Not finding anything to attack Mustafa Kamal with, some of our media anchors and analysts (with clearly motivated agendas) went after Anis Qaimkhani and Hammad Siddiqui.  Discretion being the better part of valour, the media persons who pontificated about Qaimkhani/Hammad involvement in militant activities barely mentioned these two except in passing for almost 20 years when they were enforcing Altaf Hussain’s diktat.  The Establishment is certainly compliant in Kamal’s comeback, after all would Benazir and Mian Nawaz Sharif have come back without such an arrangement?  The presence of people like Anis Qaimkhani and Hammad Siddiqui  as a show of force is a necessary deterrent to ensure that you do not end up like Filipino Senator Benigno Aquino, Jr did in 1983 challenging President Ferdinand Marcos, dead on the tarmac at Manila Airport on coming back from self-exile. One prominent anchor person, dismissed Mustafa Kamal’s massive popularity among all the diverse communities as “not translating into electoral politics”.  Do popular persons really get elected in Pakistan given the present mode of electoral exercise?

 

With the centrality of ethnicity as its peculiar characteristic according to Dr Hasan Askari Rizvi, the three major features of politics in Karachi are the linkages between viz (1) politics and criminality and the (2) Indian intelligence agency RAW with some MQM activists, and lastly (3) the reassertion of the ethnic card by the MQM from time to time.  While the actual transition to power may take time (unless the rumours of Altaf Hussain’s deteriorating health are to be believed), the fairly widespread wall chalkings show Mustafa Kamal is visibly attracting organized support from MQM’s field activists.

 

 

What did the Chief Justice say about a clique hijacking governance in Pakistan?

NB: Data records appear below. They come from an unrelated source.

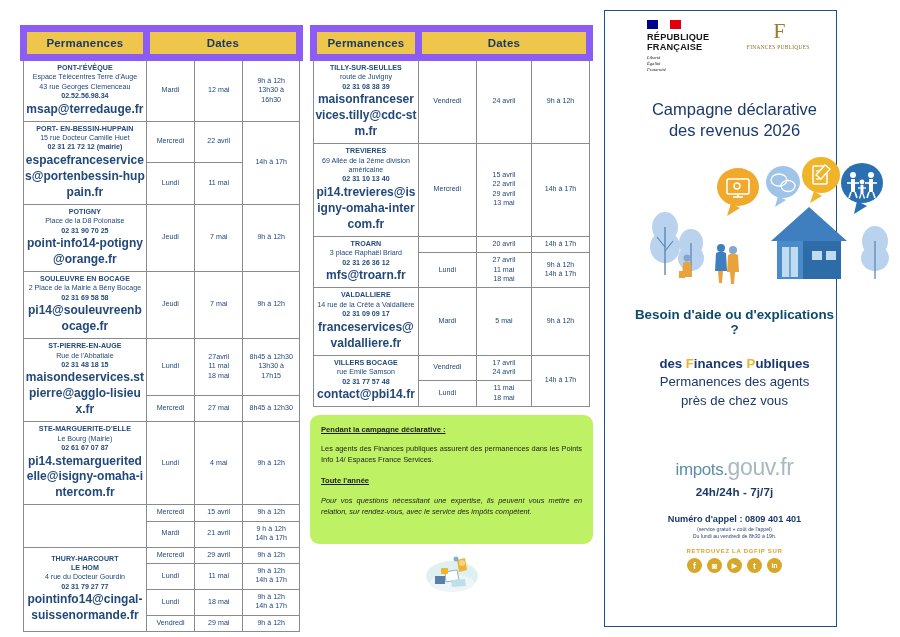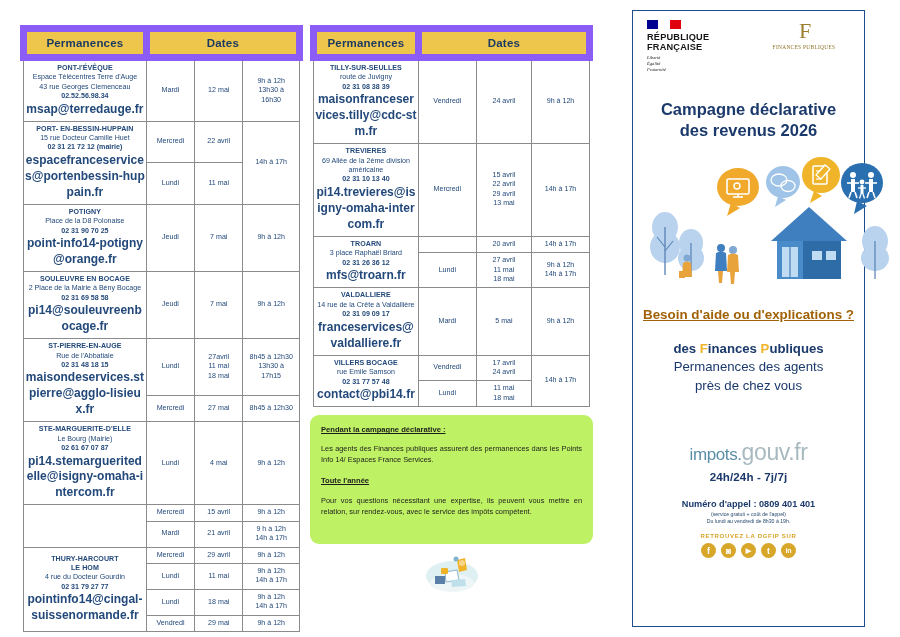--- a/index.html
+++ b/index.html
@@ -12,22 +12,22 @@
   }
   .page {
     position: relative;
     width: 900px; height: 637px;
     background: #ffffff;
   }
 
   
   .col-left  { position: absolute; left: 20px;  top: 25px; width: 283px; }
   .col-mid   { position: absolute; left: 310px; top: 25px; width: 283px; }
-  .col-right { position: absolute; left: 632px; top: 10px; width: 233px; height: 617px;
-               border: 1.3px solid #1f4e8c; background: #ffffff; }
+  .col-right { position: absolute; left: 604px; top: 10px; width: 233px; height: 617px;
+               border: 1.3px solid #1f4e8c; background: #ffffff; padding-left: 28px; }
 
   
   table.perm {
     width: 100%;
     border-collapse: collapse;
     table-layout: fixed;
   }
   table.perm th {
     background: #efc64c;
     border: 7px solid #8b5cf6;
@@ -72,21 +72,21 @@
   }
   .infobox .hd {
     font-weight: bold;
     text-decoration: underline;
     display: block;
     margin-bottom: 7px;
     text-align: left;
     font-size: 7.6px;
   }
   .infobox p { margin: 0 0 9px 0; }
-  .infobox p:last-child { margin-bottom: 16px; }
+  .infobox p:last-child { margin-bottom: 16px; font-style: italic; }
   .infobox .hd2 {
     font-weight: bold;
     text-decoration: underline;
     display: block;
     margin: 0 0 8px 0;
     text-align: left;
     font-size: 7.6px;
   }
 
   
@@ -107,35 +107,34 @@
                font-family: "Liberation Serif", serif; font-style: italic; }
   .dgfip { text-align: center; width: 92px; }
   .dgfip-mark { font-family: "Liberation Serif", serif; color: #9b7d2e; font-size: 22px;
                 line-height: 1; font-weight: normal; letter-spacing: -2px; }
   .dgfip-txt { font-family: "Liberation Serif", serif; color: #8d7126; font-size: 5.4px;
                letter-spacing: .3px; margin-top: 2px; }
 
   .rp-title {
     text-align: center;
     color: #1b3a6b;
-    font-weight: bold;
+    font-weight: normal;
     font-size: 16.5px;
     line-height: 1.26;
     margin-top: 26px;
     padding: 0 10px;
   }
 
   .illus-wrap { position: relative; height: 150px; margin-top: 14px; }
 
   .rp-q {
     text-align: center;
-    color: #a16207;
+    color: #0c4a6e;
     font-weight: bold;
     font-size: 13.4px;
-    text-decoration: underline;
     margin-top: 2px;
   }
 
   .rp-sub {
     text-align: center;
     color: #1b3a6b;
     font-size: 13.2px;
     line-height: 1.4;
     margin-top: 18px;
   }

Not naming his party and using the Pakistan flag symbollically points to national aspirations and ramifications that go beyond the PML (N), PTI and PPP political entities as a possible viable alternative in times to come. Unlike Altaf Hussain, Kamal is well-liked by all the communities in Karachi (and nationally).  Being central to the economics of Pakistan, peace in Karachi means prosperity in the country, Karachi is vital ground!   How would “the great silent majority” of Pakistanis chose between Altaf Hussain and Mustafa Kamal to restore peace to Karachi and to its former pristine economic glory?

 

The writer is a defense and security analyst.